▶ **Task prompt**:
A full, word-for-word copy of the listing below is needed; leave the images out of it.

▶ **Material provided**:

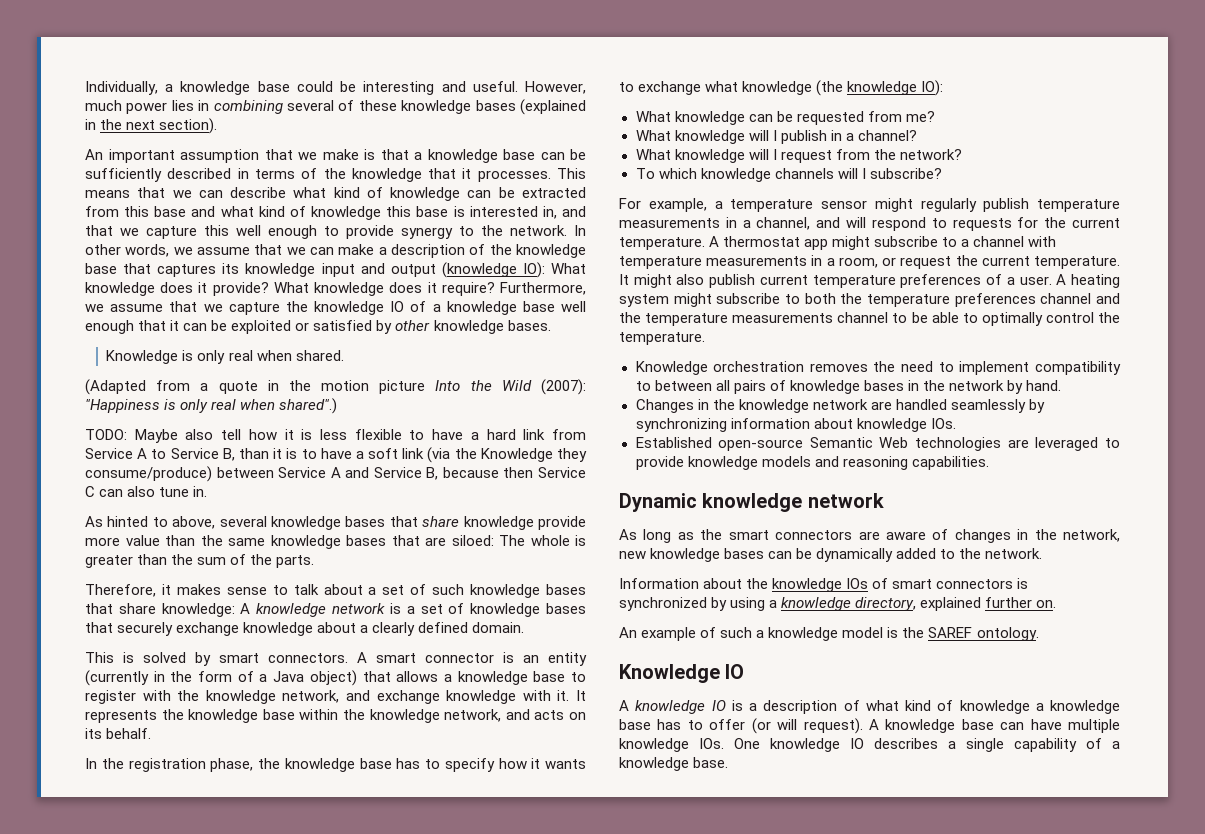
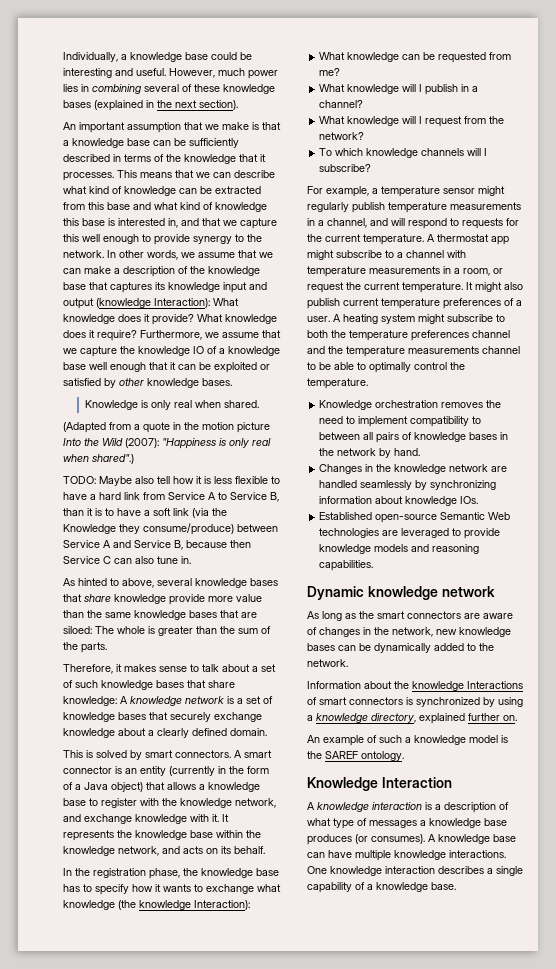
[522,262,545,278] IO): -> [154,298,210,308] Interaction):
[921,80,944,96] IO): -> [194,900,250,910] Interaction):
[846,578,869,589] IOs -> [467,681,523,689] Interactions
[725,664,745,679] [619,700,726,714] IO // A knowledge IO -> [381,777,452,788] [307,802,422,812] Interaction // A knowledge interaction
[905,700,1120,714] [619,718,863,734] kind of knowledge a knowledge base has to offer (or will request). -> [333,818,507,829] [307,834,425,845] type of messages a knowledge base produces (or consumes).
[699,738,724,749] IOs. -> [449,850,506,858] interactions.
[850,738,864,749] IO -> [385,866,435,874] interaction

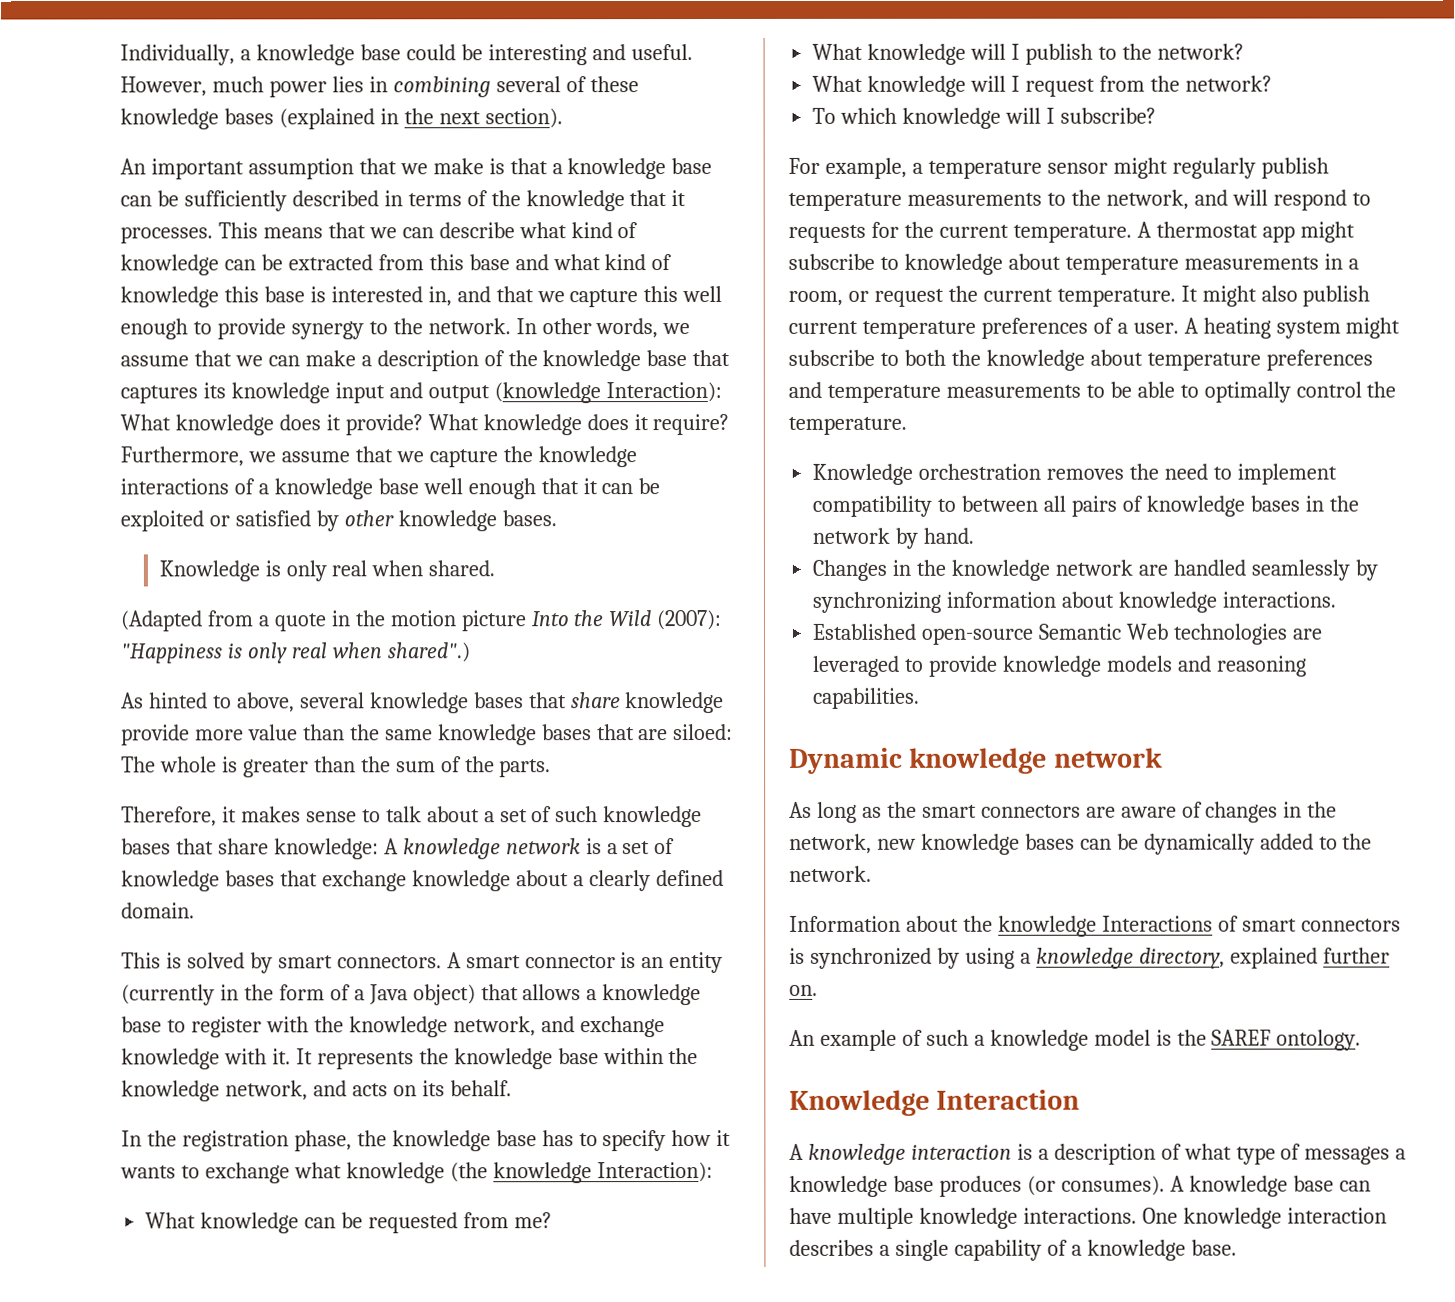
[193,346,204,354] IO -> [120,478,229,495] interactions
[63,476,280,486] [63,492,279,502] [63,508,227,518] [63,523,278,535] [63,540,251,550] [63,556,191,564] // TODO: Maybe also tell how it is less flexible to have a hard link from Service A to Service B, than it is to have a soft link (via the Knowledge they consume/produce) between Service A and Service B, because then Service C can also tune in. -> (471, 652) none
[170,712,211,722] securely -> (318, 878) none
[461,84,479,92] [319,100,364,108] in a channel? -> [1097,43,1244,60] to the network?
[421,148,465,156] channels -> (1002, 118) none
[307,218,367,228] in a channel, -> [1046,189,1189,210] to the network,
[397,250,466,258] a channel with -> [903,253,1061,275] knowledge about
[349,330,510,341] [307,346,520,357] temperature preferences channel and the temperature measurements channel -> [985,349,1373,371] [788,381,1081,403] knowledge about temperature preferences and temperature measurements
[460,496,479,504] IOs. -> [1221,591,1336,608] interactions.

▶ **Solution for this problem**:
[522,262,545,278] IO): -> [154,298,210,308] Interaction):
[921,80,944,96] IO): -> [194,900,250,910] Interaction):
[846,578,869,589] IOs -> [467,681,523,689] Interactions
[725,664,745,679] [619,700,726,714] IO // A knowledge IO -> [381,777,452,788] [307,802,422,812] Interaction // A knowledge interaction
[905,700,1120,714] [619,718,863,734] kind of knowledge a knowledge base has to offer (or will request). -> [333,818,507,829] [307,834,425,845] type of messages a knowledge base produces (or consumes).
[699,738,724,749] IOs. -> [449,850,506,858] interactions.
[850,738,864,749] IO -> [385,866,435,874] interaction

[193,346,204,354] IO -> [120,478,229,495] interactions
[63,476,280,486] [63,492,279,502] [63,508,227,518] [63,523,278,535] [63,540,251,550] [63,556,191,564] // TODO: Maybe also tell how it is less flexible to have a hard link from Service A to Service B, than it is to have a soft link (via the Knowledge they consume/produce) between Service A and Service B, because then Service C can also tune in. -> (471, 652) none
[170,712,211,722] securely -> (318, 878) none
[461,84,479,92] [319,100,364,108] in a channel? -> [1097,43,1244,60] to the network?
[421,148,465,156] channels -> (1002, 118) none
[307,218,367,228] in a channel, -> [1046,189,1189,210] to the network,
[397,250,466,258] a channel with -> [903,253,1061,275] knowledge about
[349,330,510,341] [307,346,520,357] temperature preferences channel and the temperature measurements channel -> [985,349,1373,371] [788,381,1081,403] knowledge about temperature preferences and temperature measurements
[460,496,479,504] IOs. -> [1221,591,1336,608] interactions.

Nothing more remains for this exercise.